Die Tourismus- und Reiseindustrie gefährdet die Lebensweise lokaler Gemeinschaften und zerstört die Umwelt – und das nur, um einigen wenigen Profit zu bescheren. Doch Reisen und Freizeit könnten ganz anders aussehen, wenn wir diese Systeme mit Blick auf die Mehrheit der Menschen neu gestalten würden. Im Rahmen unserer Strategiekonferenz in Barcelona im Juli 2025 haben wir gemeinsam Visionen für einen sozial gerechteren und klimafreundlicheren Tourismus und Reisen entwickelt. Wir haben von vier Redner*innen über Projekte gehört, die bereits aktiv Elemente dieser Visionen umsetzen. Lies hier unseren Bericht.

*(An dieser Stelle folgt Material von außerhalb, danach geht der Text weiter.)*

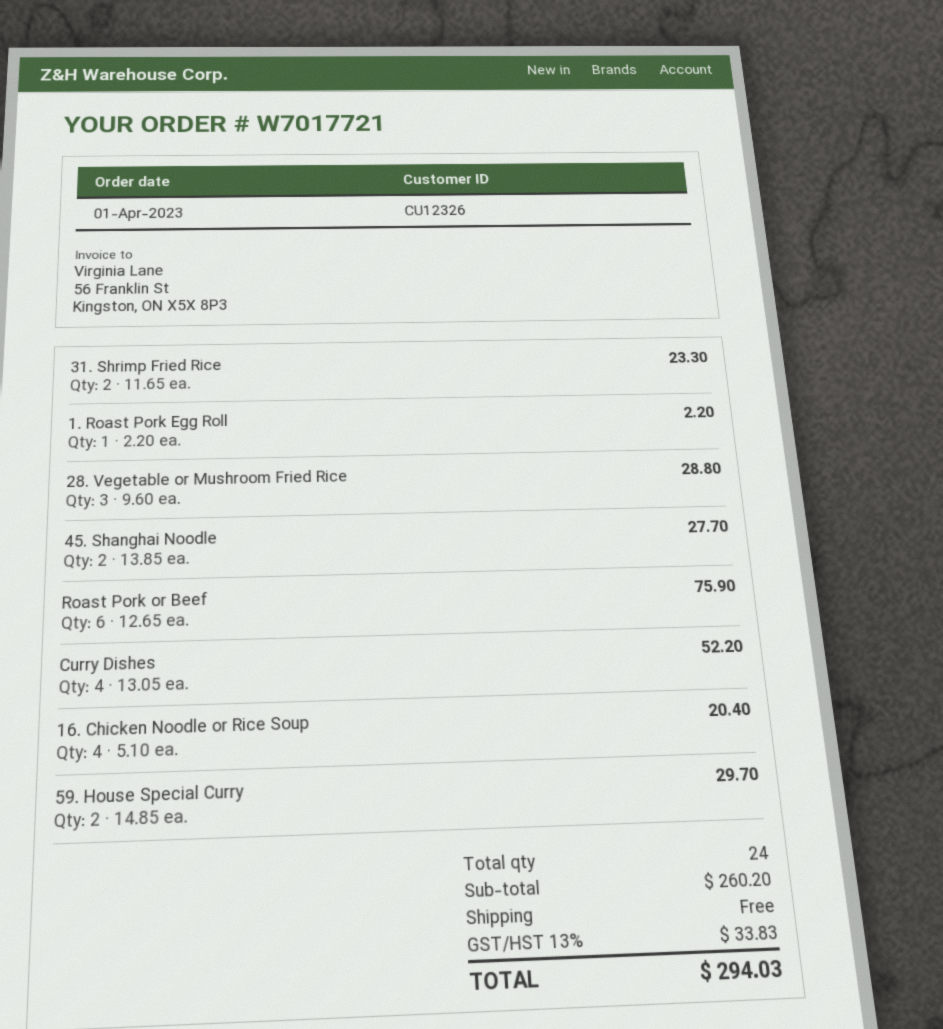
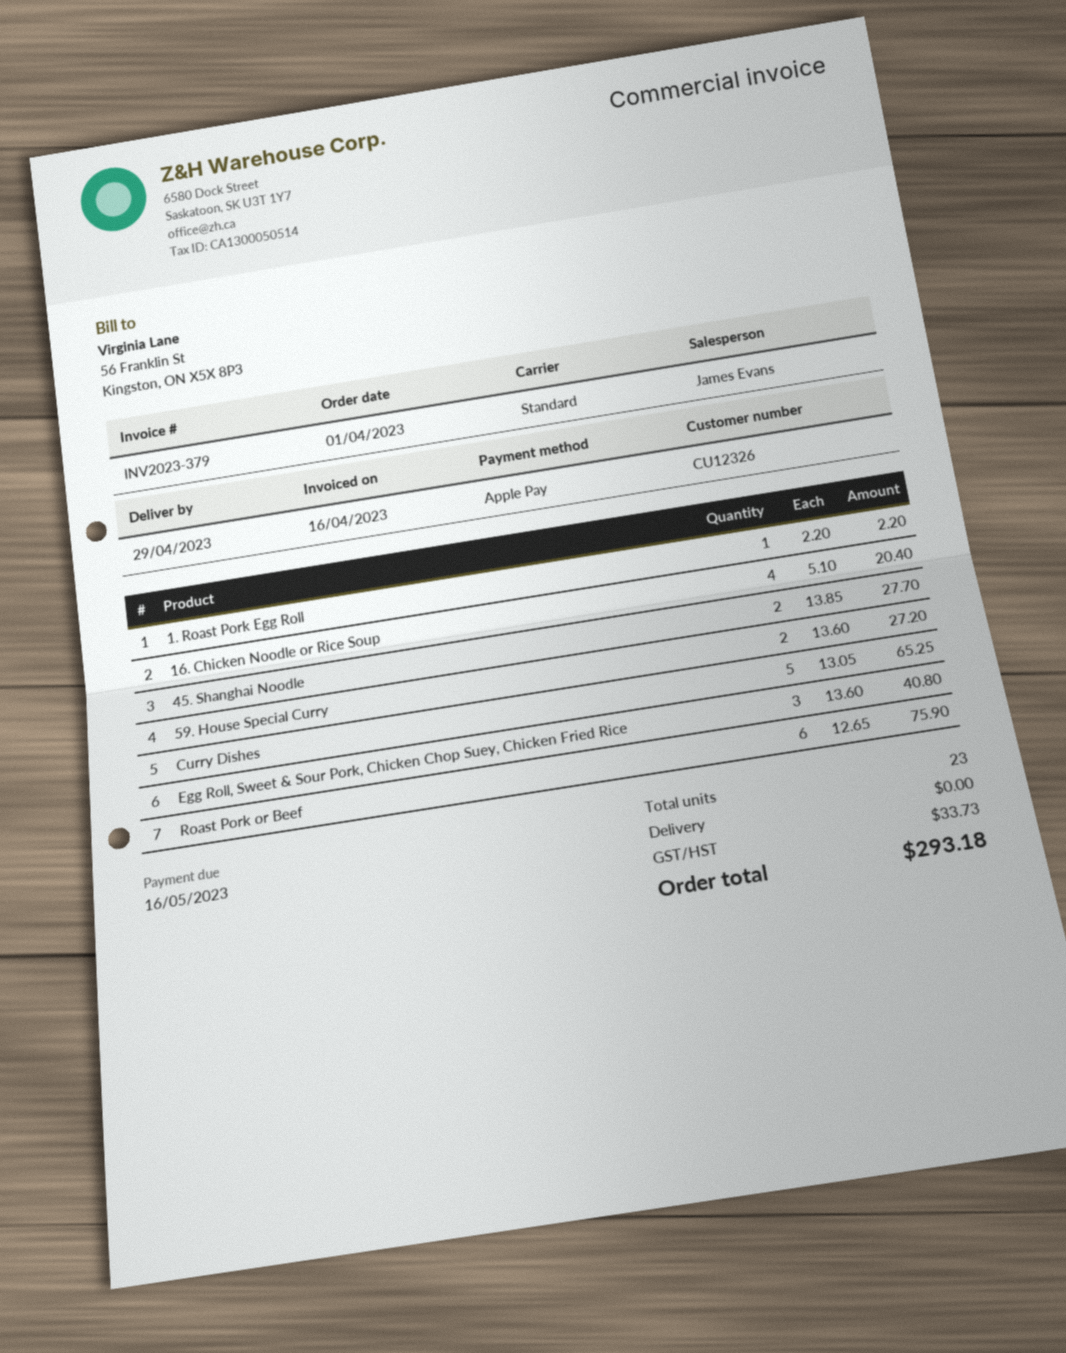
31. Shrimp Fried Rice: 2 x 11.65 = 23.30 -> none
28. Vegetable or Mushroom Fried Rice: 3 x 9.60 = 28.80 -> none
Curry Dishes: 4 x 13.05 = 52.20 -> 5 x 13.05 = 65.25
59. House Special Curry: 2 x 14.85 = 29.70 -> 2 x 13.60 = 27.20
Egg Roll, Sweet & Sour Pork, Chicken Chop Suey, Chicken Fried Rice: none -> 3 x 13.60 = 40.80
total quantity: 24 -> 23
tax: 33.83 -> 33.73
total: 294.03 -> 293.18

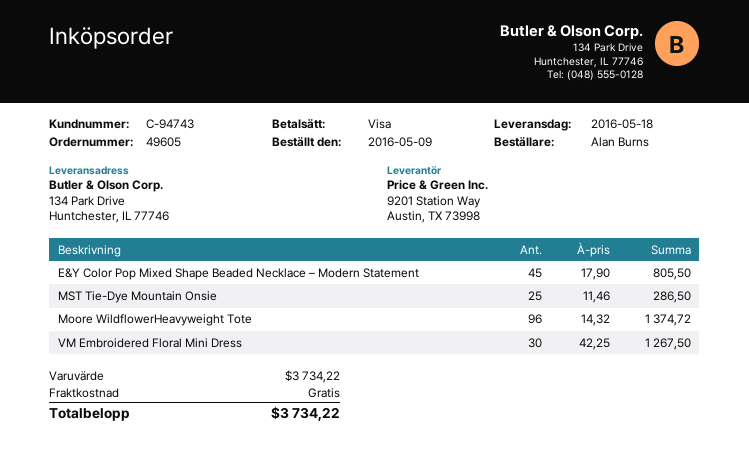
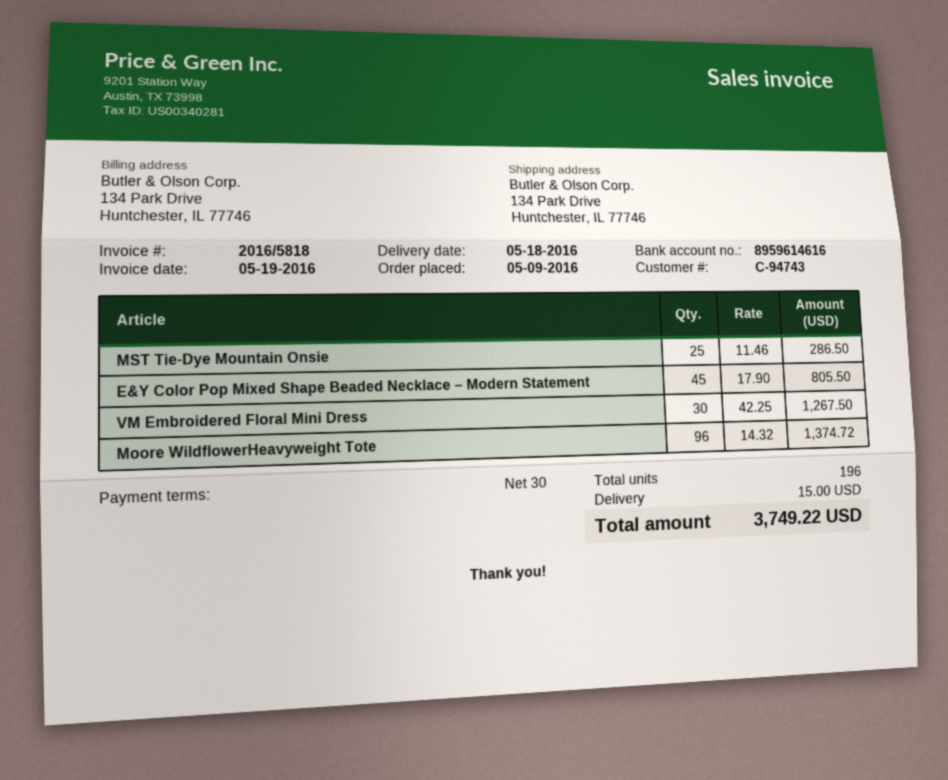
shipping: 0.00 -> 15.00
total: 3734.22 -> 3749.22

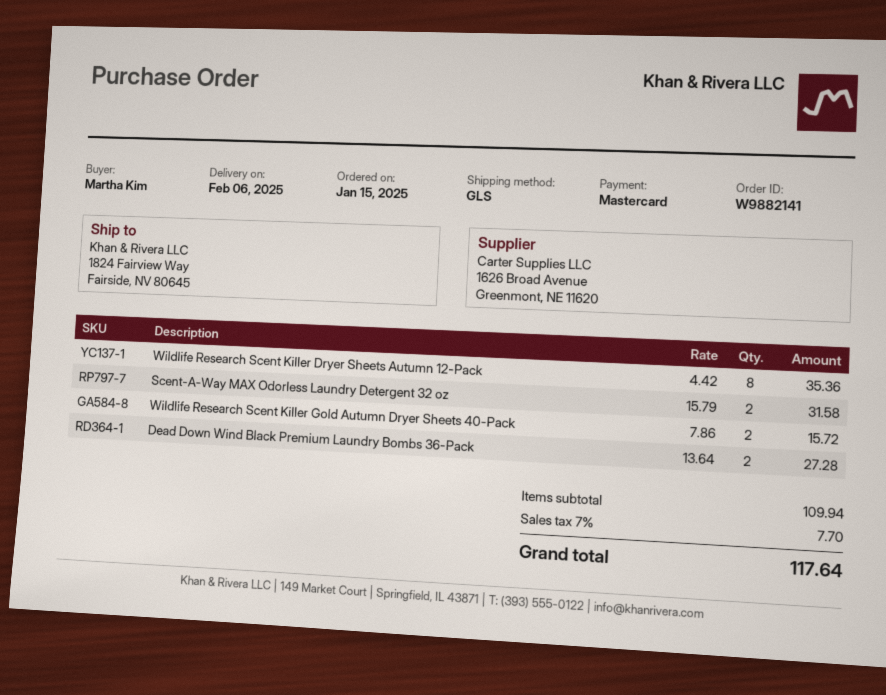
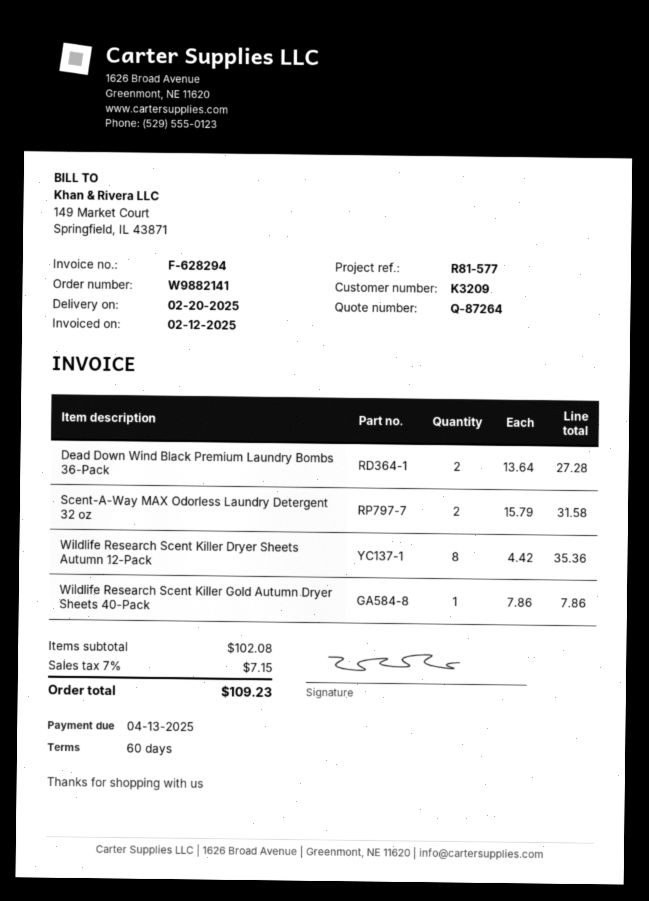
delivery date: 2025-02-06 -> 2025-02-20
Wildlife Research Scent Killer Gold Autumn Dryer Sheets 40-Pack: 2 x 7.86 = 15.72 -> 1 x 7.86 = 7.86
subtotal: 109.94 -> 102.08
tax: 7% = 7.70 -> 7% = 7.15
total: 117.64 -> 109.23

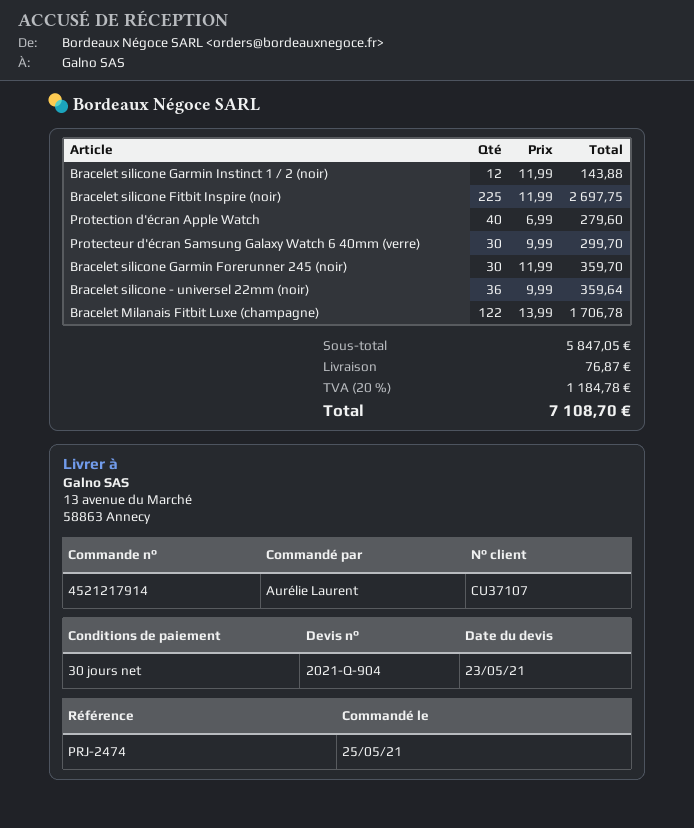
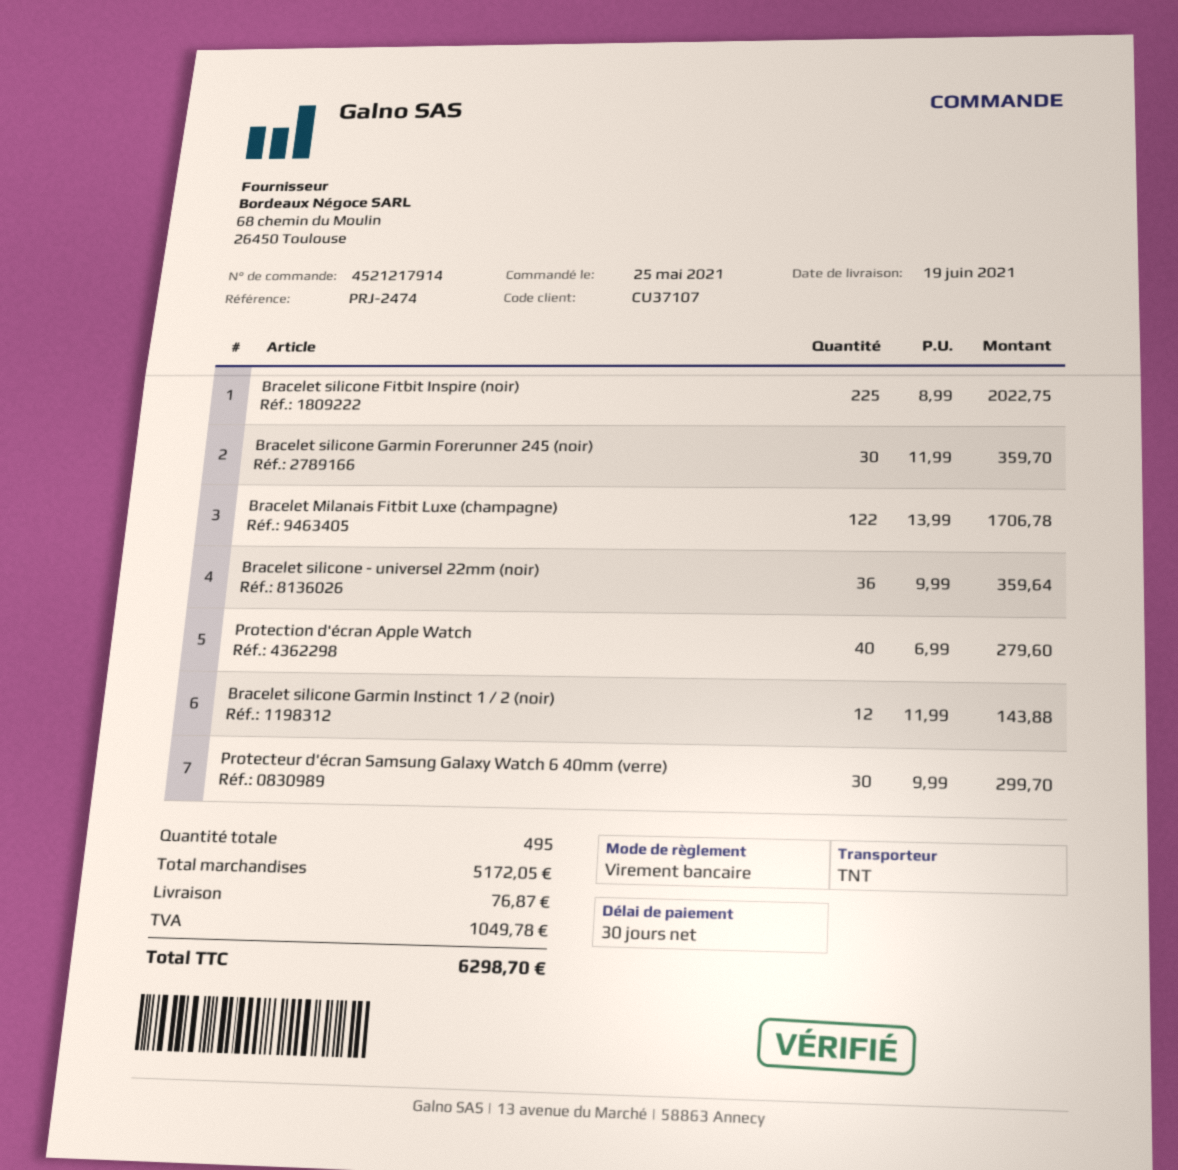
Bracelet silicone Fitbit Inspire (noir): 225 x 11.99 = 2697.75 -> 225 x 8.99 = 2022.75
subtotal: 5847.05 -> 5172.05
tax: 1184.78 -> 1049.78
total: 7108.70 -> 6298.70

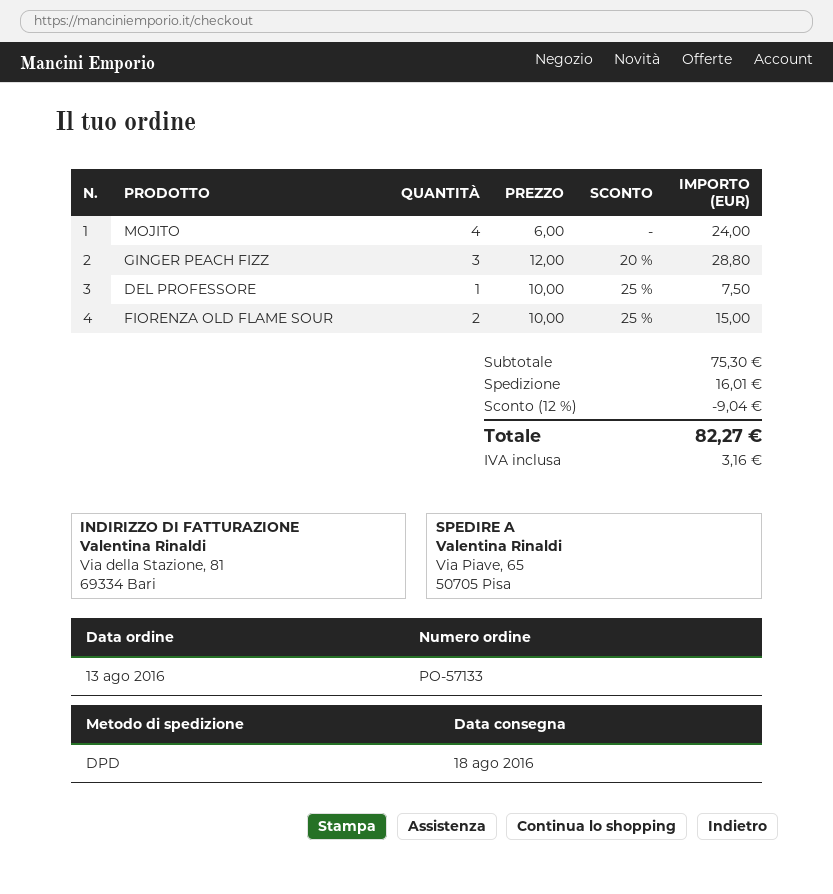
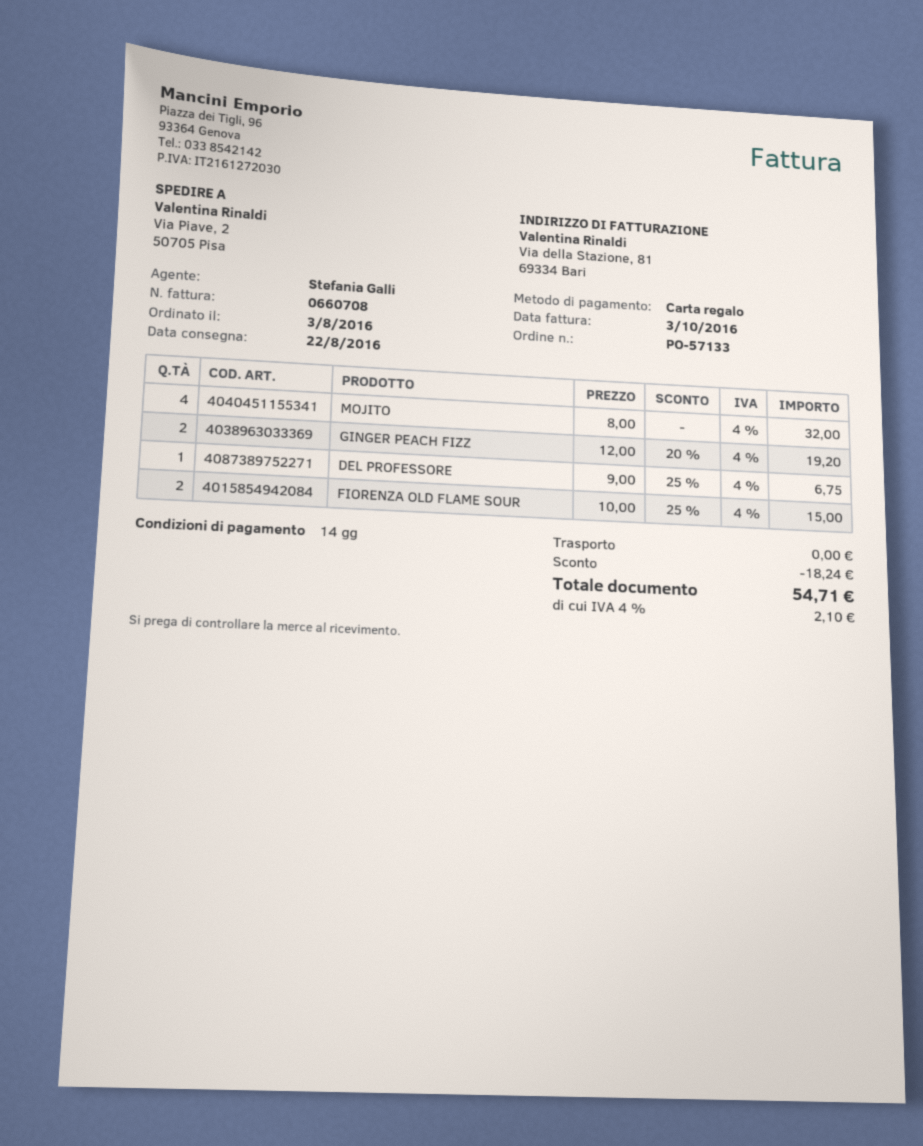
order date: 2016-08-13 -> 2016-08-03
delivery date: 2016-08-18 -> 2016-08-22
ship to: Via Piave, 65, 50705 Pisa -> Via Piave, 2, 50705 Pisa
MOJITO: 4 x 6.00 = 24.00 -> 4 x 8.00 = 32.00
GINGER PEACH FIZZ: 3 x 12.00 - 20% = 28.80 -> 2 x 12.00 - 20% = 19.20
DEL PROFESSORE: 1 x 10.00 - 25% = 7.50 -> 1 x 9.00 - 25% = 6.75
discount: 9.04 -> 18.24
shipping: 16.01 -> 0.00
tax: 3.16 -> 2.10
total: 82.27 -> 54.71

Eine kurze Anmerkung: Die Visionsarbeit auf der Konferenz hat uns gezeigt, dass unsere Träume für eine zukünftige Welt viele Gemeinsamkeiten aufweisen. Dennoch sind die unten aufgeführten Projekte nicht „perfekt“. Manches würden wir kritisieren. Sich jedoch anzuschauen, was gut funktioniert, kann uns dabei helfen, herauszufinden, wie wir unsere gemeinsamen Visionen umsetzen können.

Co’ox Maya

Die Co’ox-Maya-Initiative auf der mexikanischen Halbinsel Yucatán lässt sich nicht einfach definieren, da sie eine Reihe von Zwecken verfolgt und jedes Mitglied und jede Gruppe innerhalb dieses Projekts ihre eigene Definition hat. Im Großen und Ganzen handelt es sich um ein Netzwerk oder eine Genossenschaft, die den gemeinschaftsbasierten Tourismus unterstützt. Dieses Modell zielt darauf ab, die Lebensbedingungen der lokalen Gemeinschaften zu verbessern, indem sichergestellt wird, dass sie die volle Verantwortung für die Planung, Durchführung und Verwaltung lokaler Tourismusprojekte tragen. Für Co’ox Maya ist gemeinschaftsbasierter Tourismus von großer Bedeutung: „Für die Mitglieder der Kooperative ist er eine Möglichkeit, ein zusätzliches Einkommen zu erzielen, ohne ihre täglichen Aktivitäten aufgeben zu müssen, und dabei die Kultur und die natürlichen Ressourcen ihrer Umgebung zu nutzen, zu bewahren und aufzuwerten.“ Sie sehen darin einen Ansatz zur Stärkung der lokalen Gemeinschaften.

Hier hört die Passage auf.